** WHAT IS NEEDED **
In these entries, tally the lines where "acima" occurs. Respond with only the count.

** INPUT DATA **

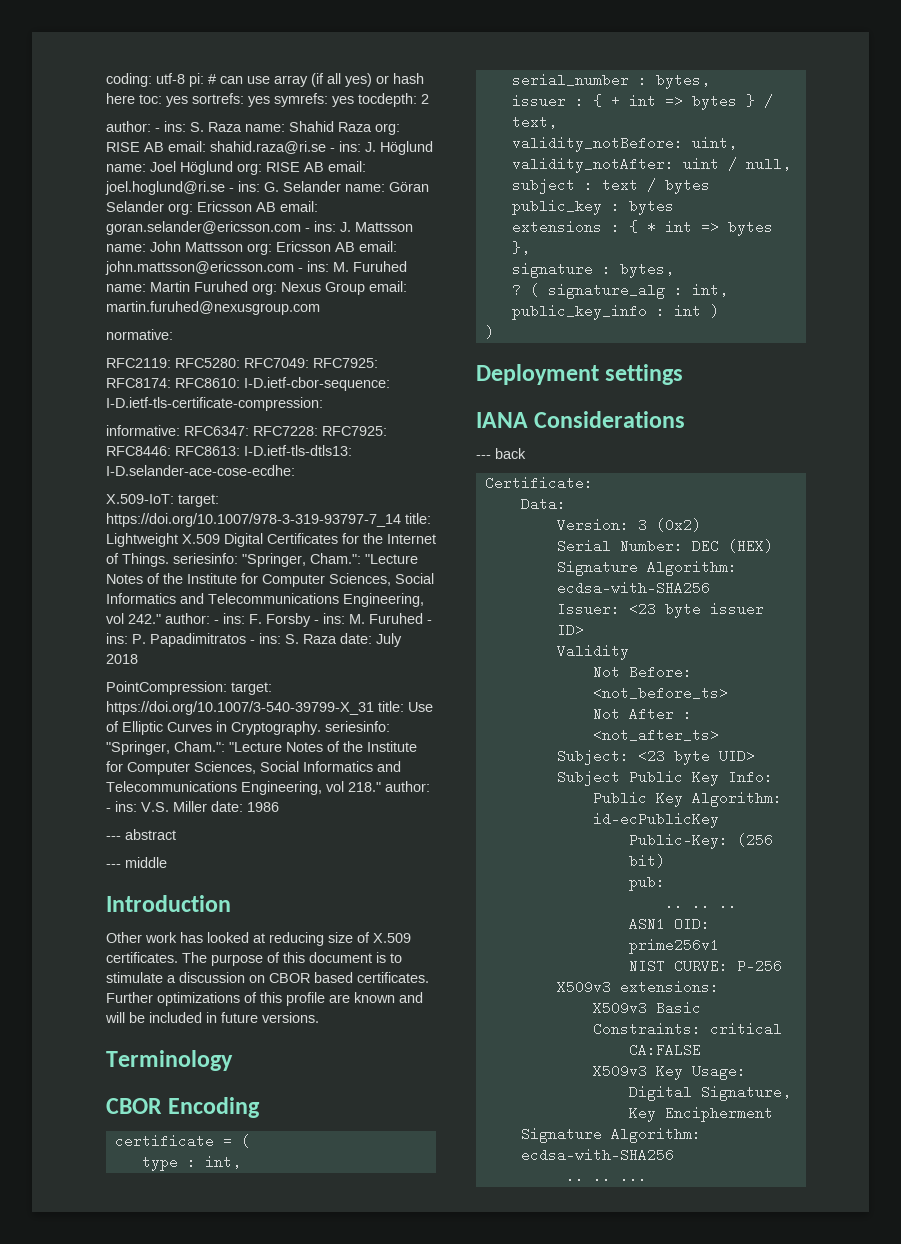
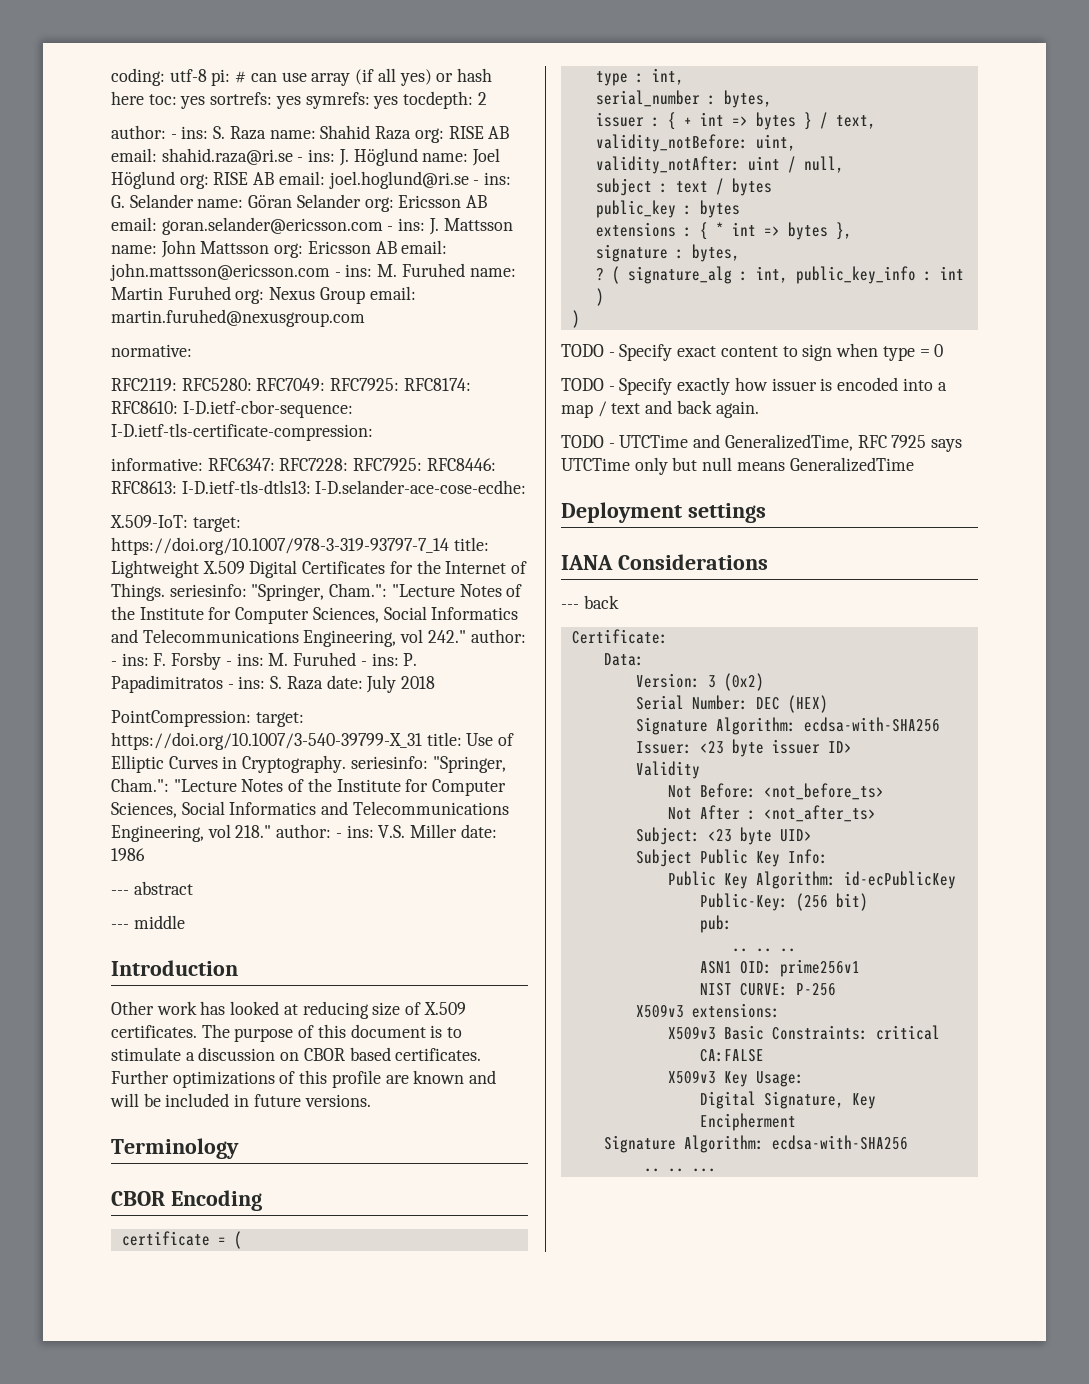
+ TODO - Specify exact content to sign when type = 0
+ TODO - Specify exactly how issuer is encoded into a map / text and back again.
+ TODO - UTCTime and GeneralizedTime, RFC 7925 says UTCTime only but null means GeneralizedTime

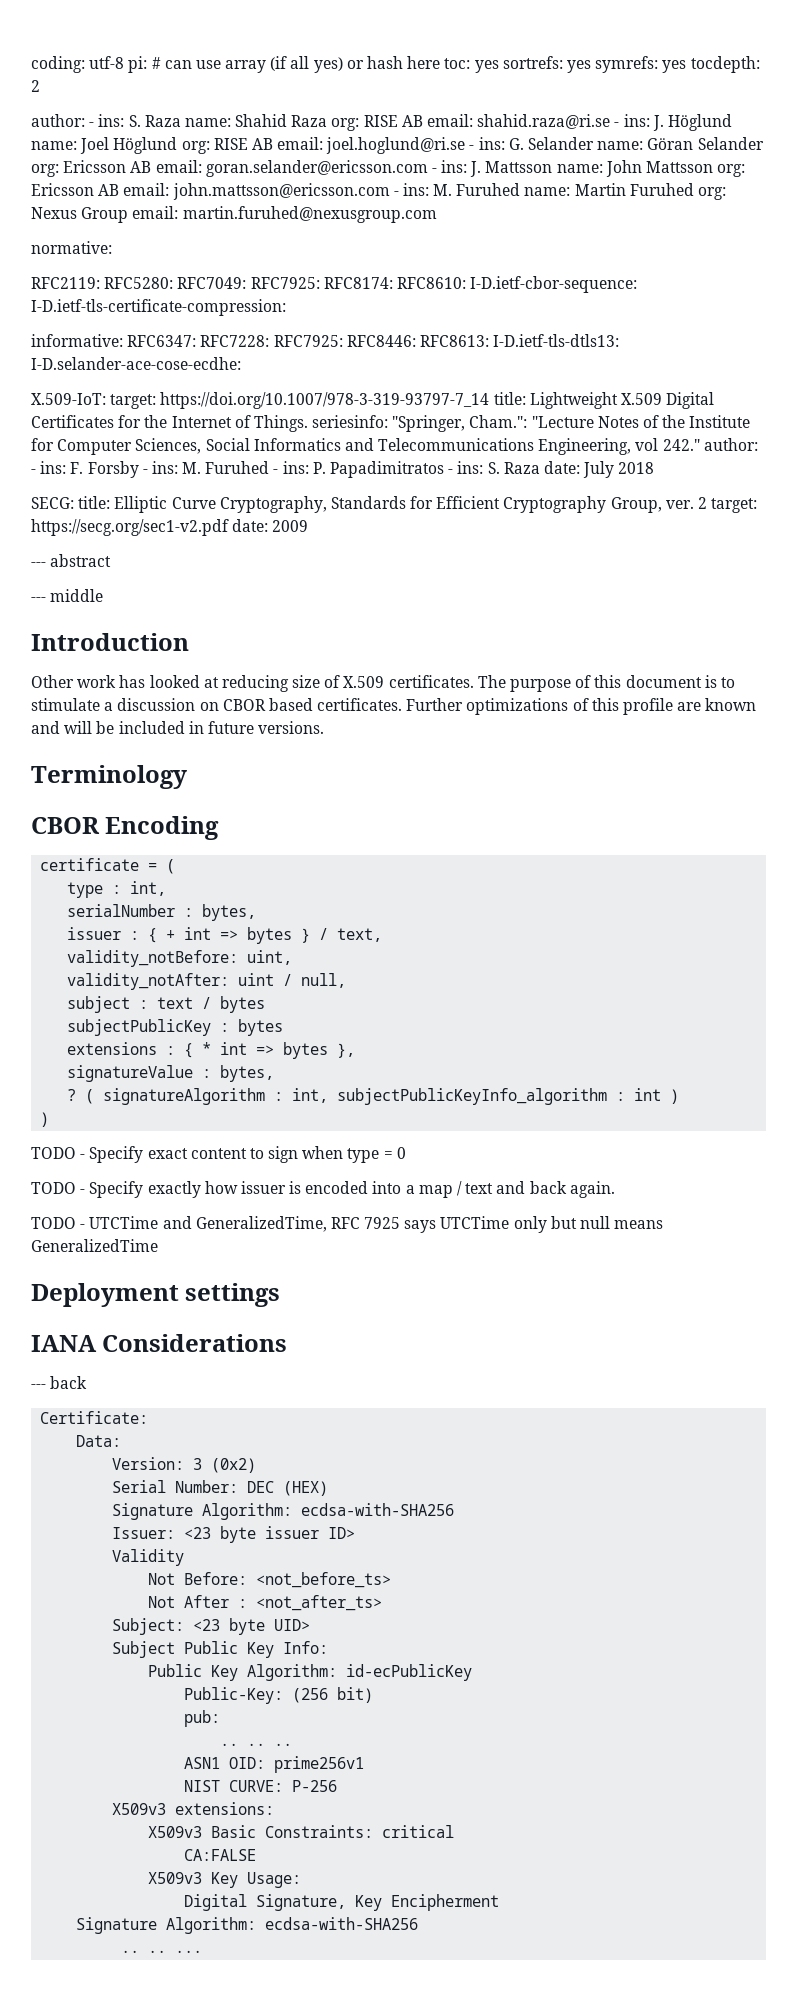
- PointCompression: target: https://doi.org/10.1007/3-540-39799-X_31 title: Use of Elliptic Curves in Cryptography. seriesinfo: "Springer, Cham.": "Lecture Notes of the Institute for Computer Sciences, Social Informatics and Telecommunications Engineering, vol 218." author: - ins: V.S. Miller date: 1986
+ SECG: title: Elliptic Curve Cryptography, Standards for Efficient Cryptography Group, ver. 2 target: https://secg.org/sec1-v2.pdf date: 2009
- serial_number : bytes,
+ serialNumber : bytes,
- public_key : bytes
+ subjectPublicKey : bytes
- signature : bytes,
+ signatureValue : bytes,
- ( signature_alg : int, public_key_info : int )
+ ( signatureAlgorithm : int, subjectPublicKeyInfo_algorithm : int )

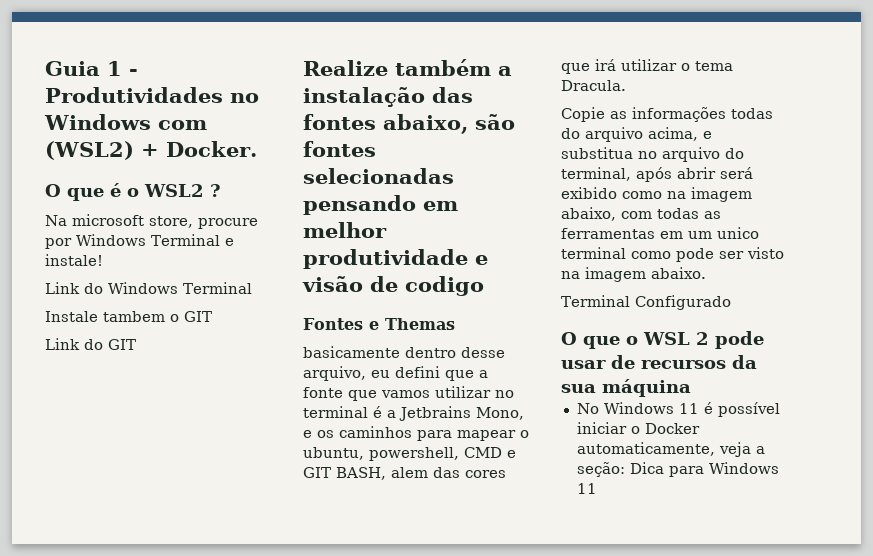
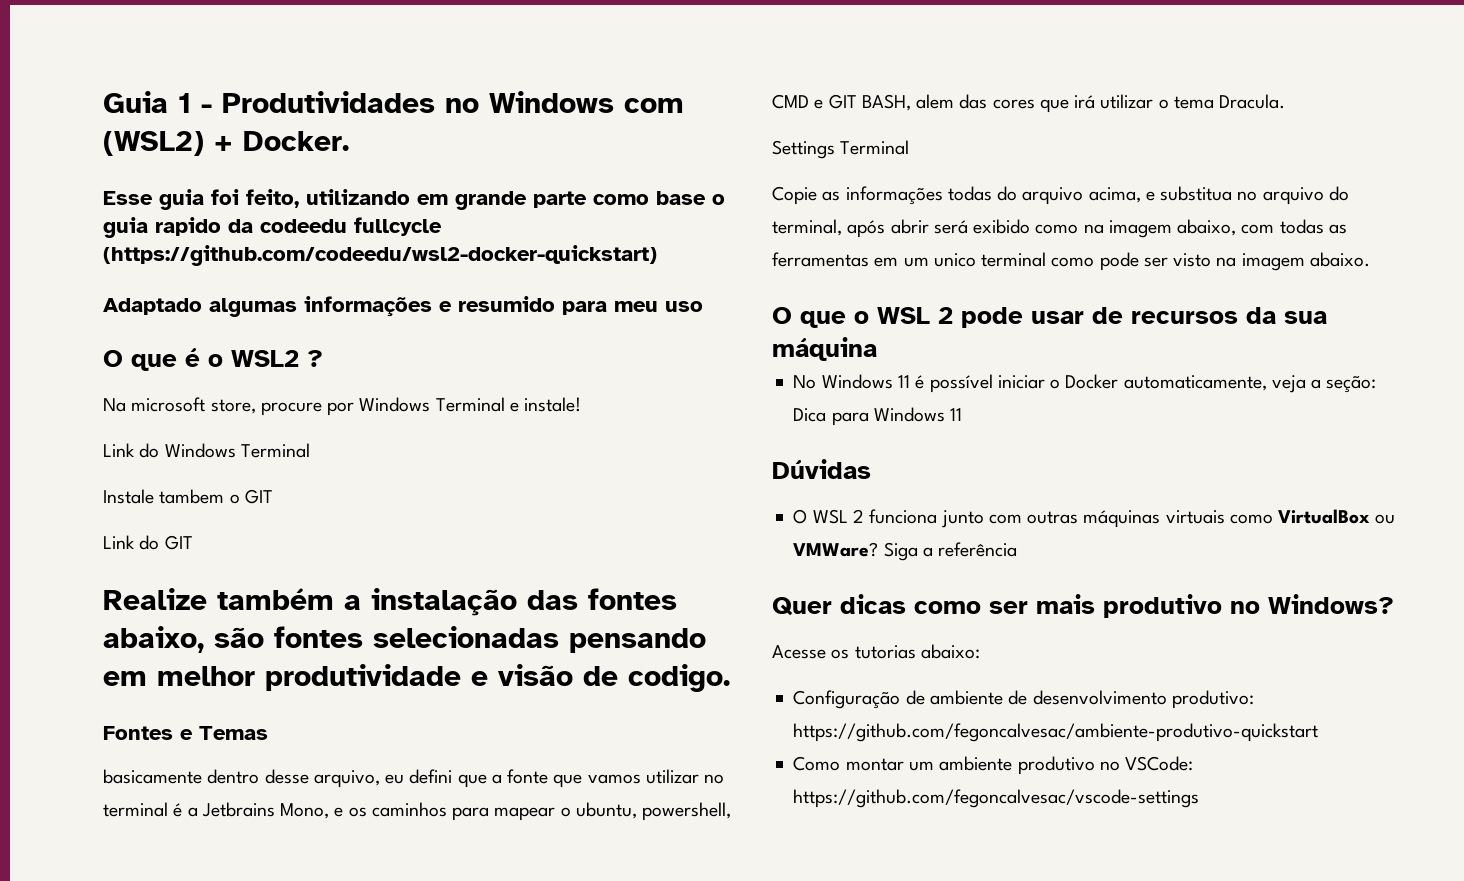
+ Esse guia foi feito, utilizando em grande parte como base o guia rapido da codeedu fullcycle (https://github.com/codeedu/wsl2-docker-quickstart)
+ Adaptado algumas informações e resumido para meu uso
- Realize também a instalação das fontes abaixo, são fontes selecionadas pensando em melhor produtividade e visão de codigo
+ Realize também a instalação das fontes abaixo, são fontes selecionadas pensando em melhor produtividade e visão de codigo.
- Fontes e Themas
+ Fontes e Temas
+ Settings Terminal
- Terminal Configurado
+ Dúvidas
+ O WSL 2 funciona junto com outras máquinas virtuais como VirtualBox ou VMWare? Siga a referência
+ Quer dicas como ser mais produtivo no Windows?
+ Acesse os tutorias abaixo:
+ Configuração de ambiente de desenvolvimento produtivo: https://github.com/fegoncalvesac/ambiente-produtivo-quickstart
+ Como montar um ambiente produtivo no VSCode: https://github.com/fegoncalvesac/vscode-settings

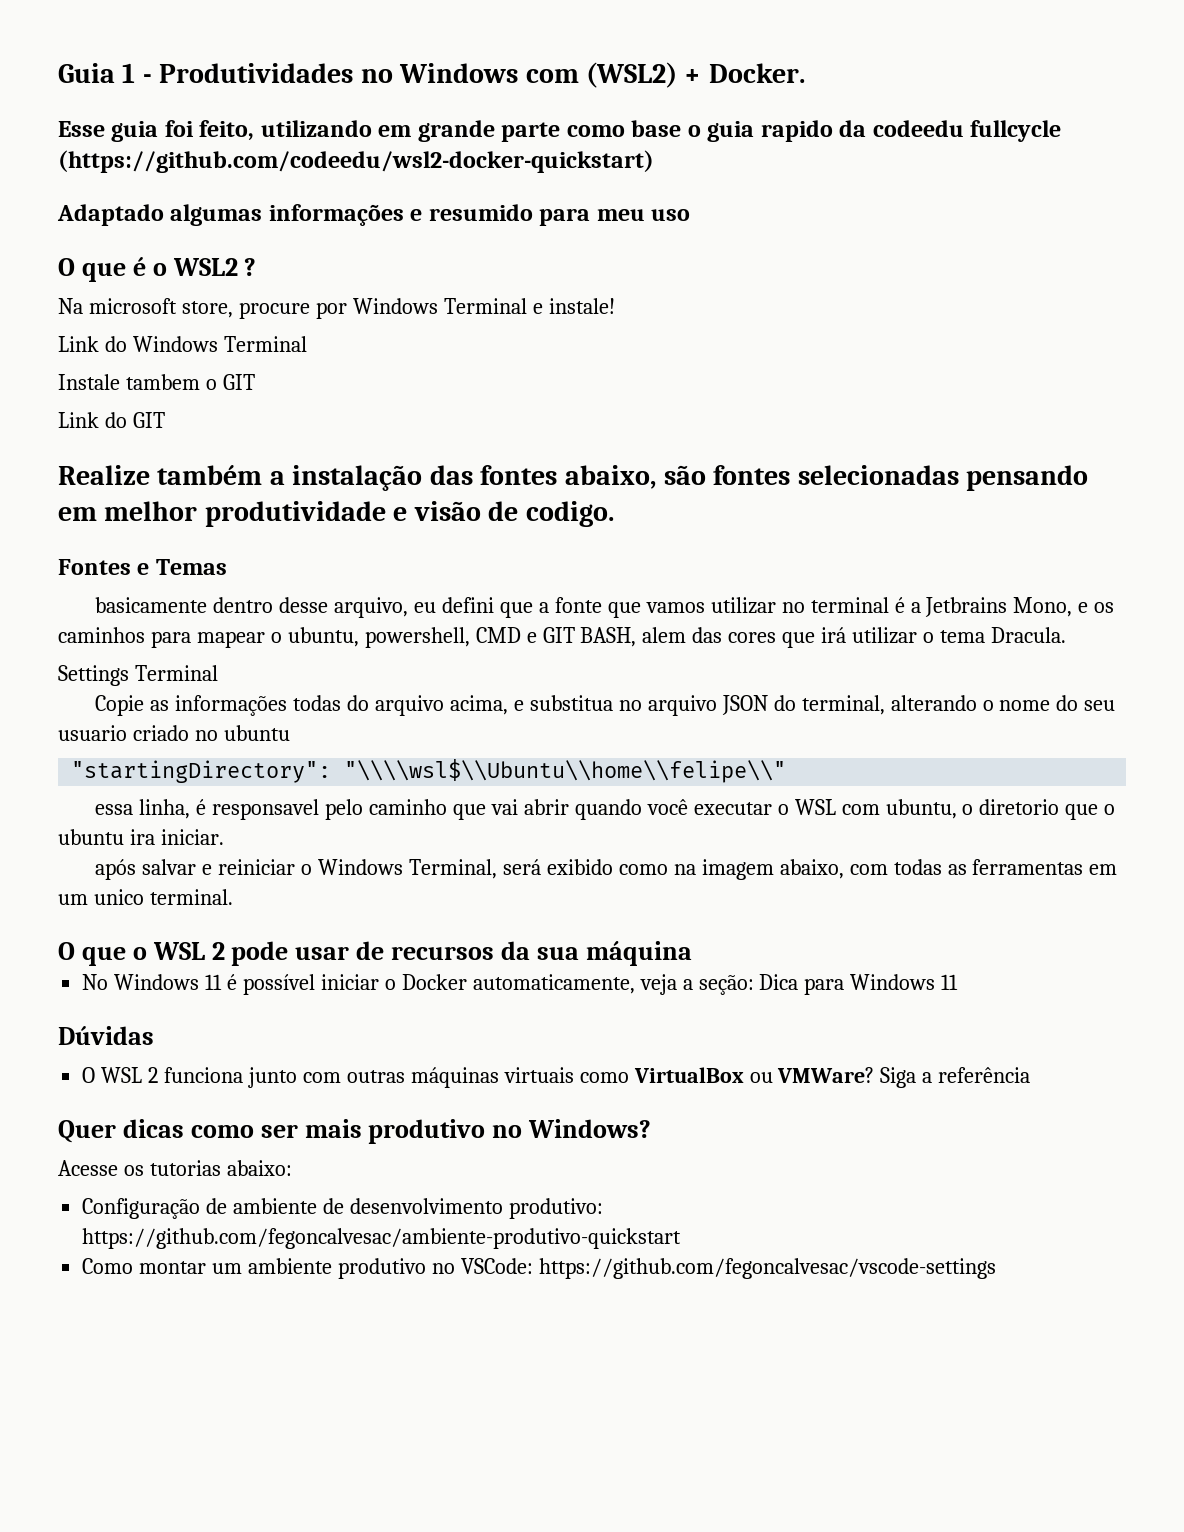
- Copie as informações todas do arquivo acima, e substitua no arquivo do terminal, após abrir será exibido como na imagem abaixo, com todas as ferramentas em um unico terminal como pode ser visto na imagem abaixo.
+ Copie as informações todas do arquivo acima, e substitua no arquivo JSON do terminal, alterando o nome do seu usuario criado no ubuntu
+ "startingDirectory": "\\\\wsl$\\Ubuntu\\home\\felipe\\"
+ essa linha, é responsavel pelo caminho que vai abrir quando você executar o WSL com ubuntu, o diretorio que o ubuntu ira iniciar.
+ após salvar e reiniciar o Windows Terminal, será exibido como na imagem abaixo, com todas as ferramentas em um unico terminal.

** WRITTEN ANSWER **
2